Canadian television host (1926–2018)

Ed Allen (14 December 1926 – 29 December 2018) was a television host noted for his syndicated exercise programs.

Allen was an actor and singer in the United States during his early career, becoming a television program host in 1948. His program was broadcast on 43 American television stations, resulting in fan mail of 3,000 letters a week. In 1963, television producer Riff Markowitz brought Allen to Canada, recording 65 half-hour episodes of the exercise show in five days.

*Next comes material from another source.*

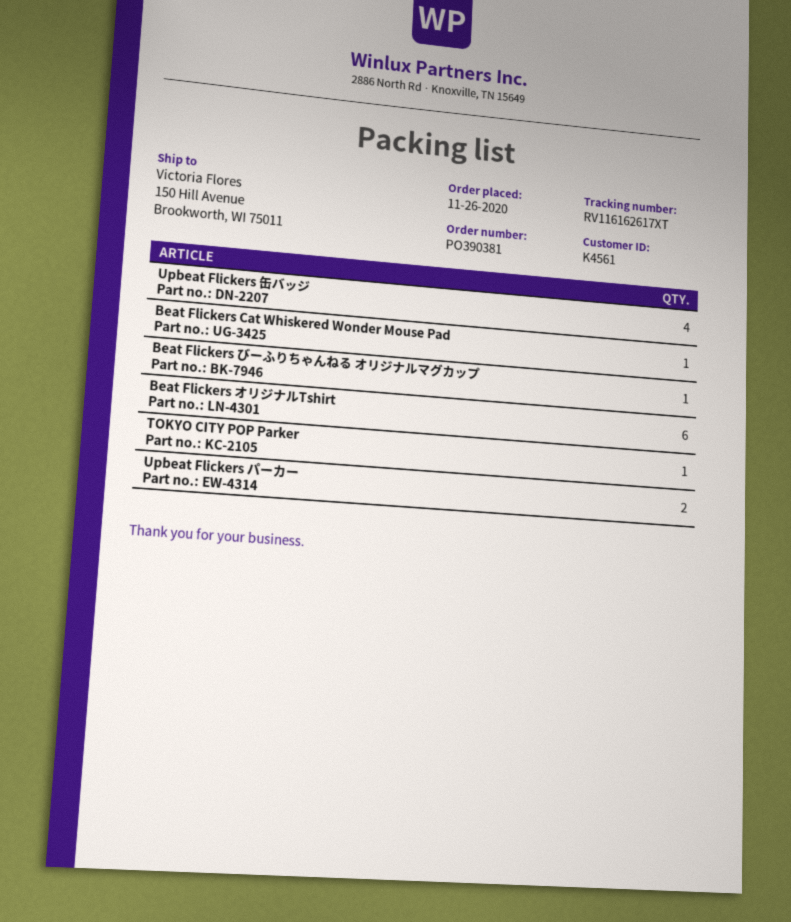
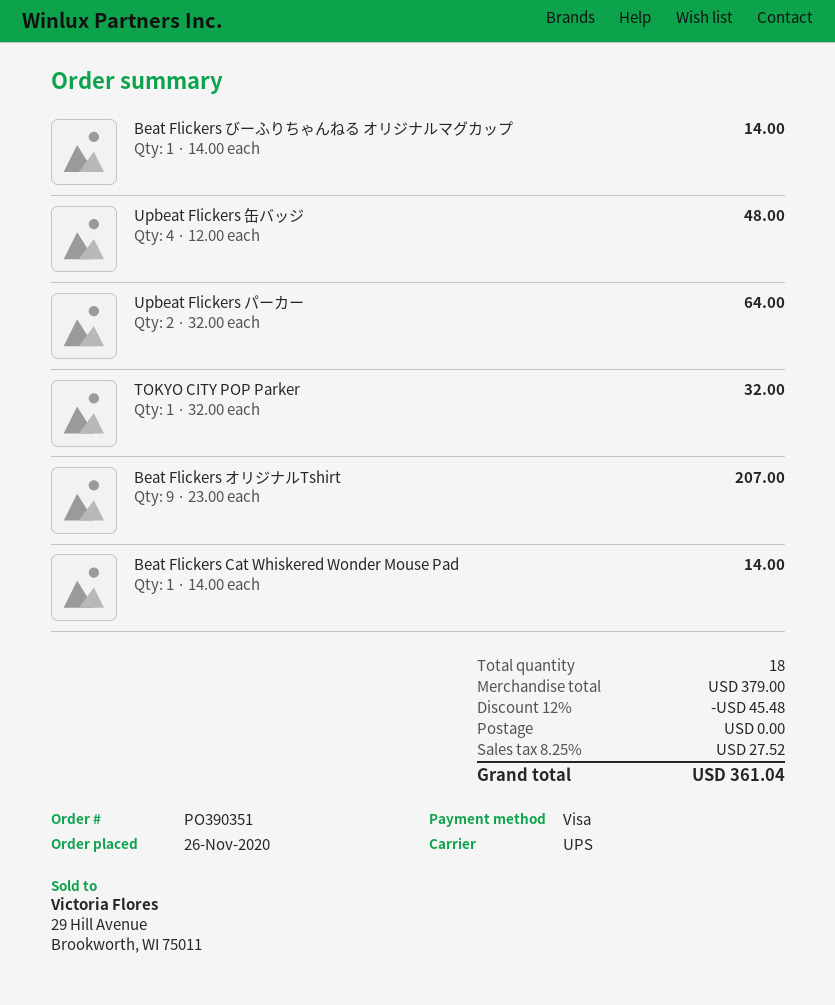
order number: PO390381 -> PO390351
Beat Flickers オリジナルTshirt: 6 -> 9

Shortly after his 2 September 1963 debut on CHCH-TV in Hamilton, Ontario, the station received 1,131 letters in a nine-day span, raising expectations of syndication throughout Canada.

195 episodes of The Ed Allen Show were produced by the Canadian production team of Al Guest and Jean Mathieson.

Ed Allen had a following of millions of viewers and fans, from all over the world. His exercise show was still being distributed in the early 1990s. The format was usually set somewhere on a beach; in the late 1960s, the filming location was in Montego Bay, Jamaica at the Half Moon Hotel, specifically the Kennedy Beach House. Barbie, Ed’s second wife (m. 1974, née Barbara A. Schilling) was a regular providing various routines and in 1979 developed a chain of classes under the Barbie Allen Dancercise brand. Vinyl LPs and videos were available. Ed wore a distinctive one-piece polyester jumpsuit while he did his calisthenics. In the late 1960s, he earned an estimated annual income of at least US$100,000.